Montserrat Espinar, Primer Premio con su obra “Asesinato”
Y mi experiencia fue…
El escritor Andrés Trapiello entregó el galardón en la ceremonia del certamen Villa de Mazarrón y el vino de honor, al finalizar el acto, congregó a centenares de personas con las que compartí conversaciones enriquecedoras y agradecidas.
Fragmento relato ganador XXXII Villa de Mazarrón.
Manuel desenfundó el arma y disparó. Allí quedó el joven tendido, boca arriba, con los ojos entreabiertos y una ligera sonrisa en los labios. La muerte le sobrevino cuando había recuperado la ilusión, cuando había descubierto el placer que ofrece la risa, cuando había acariciado el amor más esperado.

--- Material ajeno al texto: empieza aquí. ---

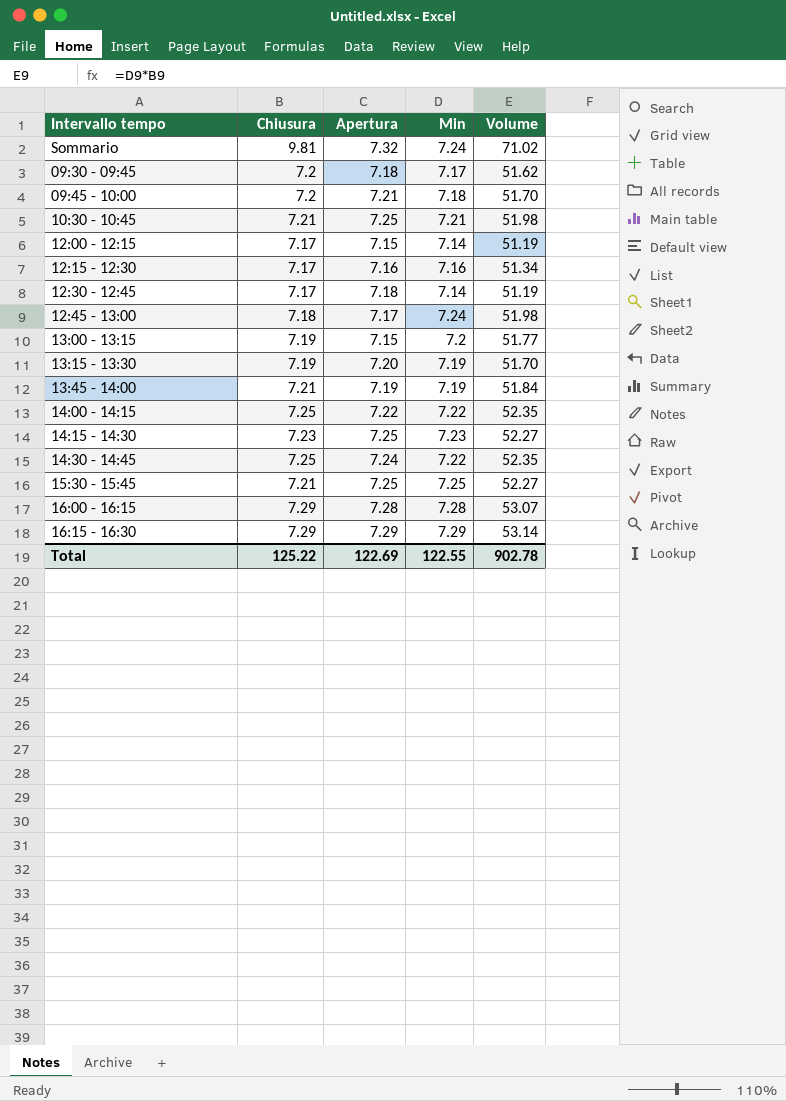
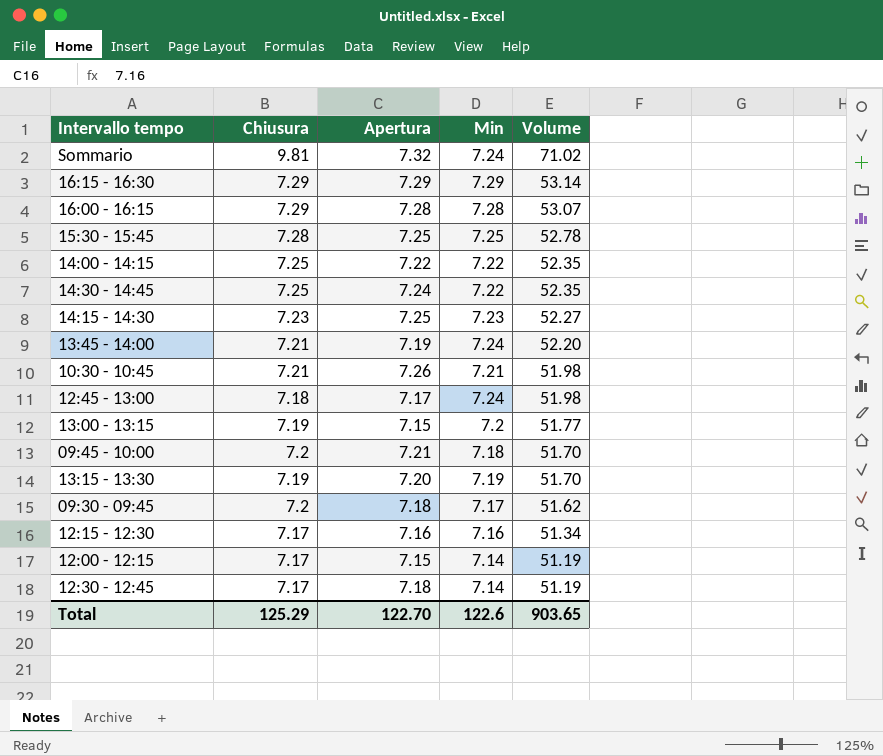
row order: none -> Volume descending
15:30 - 15:45 | Chiusura: 7.21 -> 7.28
15:30 - 15:45 | Volume: 52.27 -> 52.78
13:45 - 14:00 | Min: 7.19 -> 7.24
13:45 - 14:00 | Volume: 51.84 -> 52.20
10:30 - 10:45 | Apertura: 7.25 -> 7.26
Total | Chiusura: 125.22 -> 125.29
Total | Apertura: 122.69 -> 122.70
Total | Min: 122.55 -> 122.6
Total | Volume: 902.78 -> 903.65

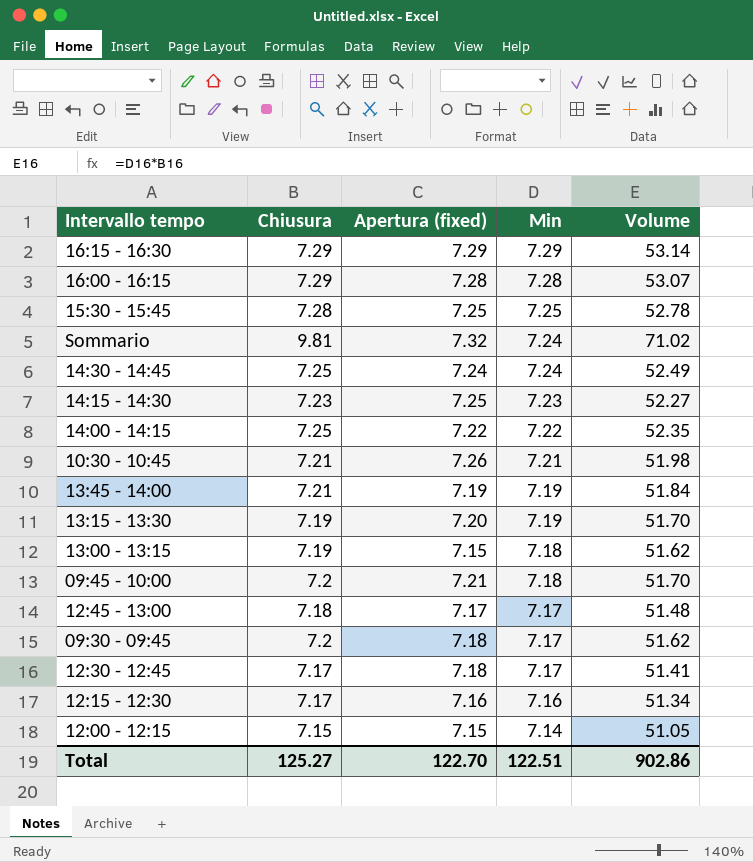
row order: Volume descending -> Min descending
column name: Apertura -> Apertura (fixed)
14:30 - 14:45 | Min: 7.22 -> 7.24
14:30 - 14:45 | Volume: 52.35 -> 52.49
13:45 - 14:00 | Min: 7.24 -> 7.19
13:45 - 14:00 | Volume: 52.20 -> 51.84
13:00 - 13:15 | Min: 7.2 -> 7.18
13:00 - 13:15 | Volume: 51.77 -> 51.62
12:45 - 13:00 | Min: 7.24 -> 7.17
12:45 - 13:00 | Volume: 51.98 -> 51.48
12:30 - 12:45 | Min: 7.14 -> 7.17
12:30 - 12:45 | Volume: 51.19 -> 51.41
12:00 - 12:15 | Chiusura: 7.17 -> 7.15
12:00 - 12:15 | Volume: 51.19 -> 51.05
Total | Chiusura: 125.29 -> 125.27
Total | Min: 122.6 -> 122.51
Total | Volume: 903.65 -> 902.86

La casa de mi hermano era grande, pero el disparo fue capaz de llegar a cada rincón, el proyectil ondeó el macabro reclamo de su presencia, como si antes de perforar el cuerpo de aquel pobre hombre se hubiera parado en el aire recogido en un trágico rechinar. Todos los empleados acudieron al señuelo. Lo supe porque un trotar de zapatos recorrió la escalera principal, hasta llegar al dormitorio. Yo estaba leyendo en la biblioteca y, durante unos segundos, contuve la respiración. Fue una parálisis involuntaria, como si conteniendo mi fluir natural, también fuera capaz de detener lo sucedido; sí, aquel disparo me llenó de miedo y no supe reaccionar.
Aparté el libro en una esquina de la mesa, dejé las gafas encima y acudí tras las voces y los gritos. Caminé como deambulando por una casa que conocía a la perfección; caminé como descubriendo con recelo cada estancia por la que pasaba; caminé y llegué. Contemplé la escena desde el quicio de la puerta. El servicio se agolpaba arremolinado, las mujeres gritaban espantadas y mi hermano temblaba sin ser capaz de dejar la pistola en ningún lugar. Dolores, mi cuñada, lloraba con la cara del joven entre sus manos, lloraba y le besaba las mejillas, lloraba y moría junto a él.
Todo comenzó hace dos meses. Dolores siempre fue una mujer melancólica, de ojos almendrados y caídos, como si el peso de una pena estirara de ellos, como si ellos fueran, ya, la propia tristeza. Incluso de joven, cuando se casaron hace más de veinte años. Esa pose taciturna, siempre doliente. Ella era la hija del señor Antonio, el dueño de la imprenta donde trabajaba mi hermano. El señor Antonio, gracias a la imprenta y a innumerables años de trabajo, había acumulado un inmenso patrimonio. Manuel comenzó a trabajar con él desde bien joven, quizá aún no había cumplido los diecisiete años cuando manejaba con destreza las tres máquinas del taller, cuando despuntaba en el innovador arte de la serigrafía, cuando ya había impregnado sobre su piel, el singular aroma a papel y tinta.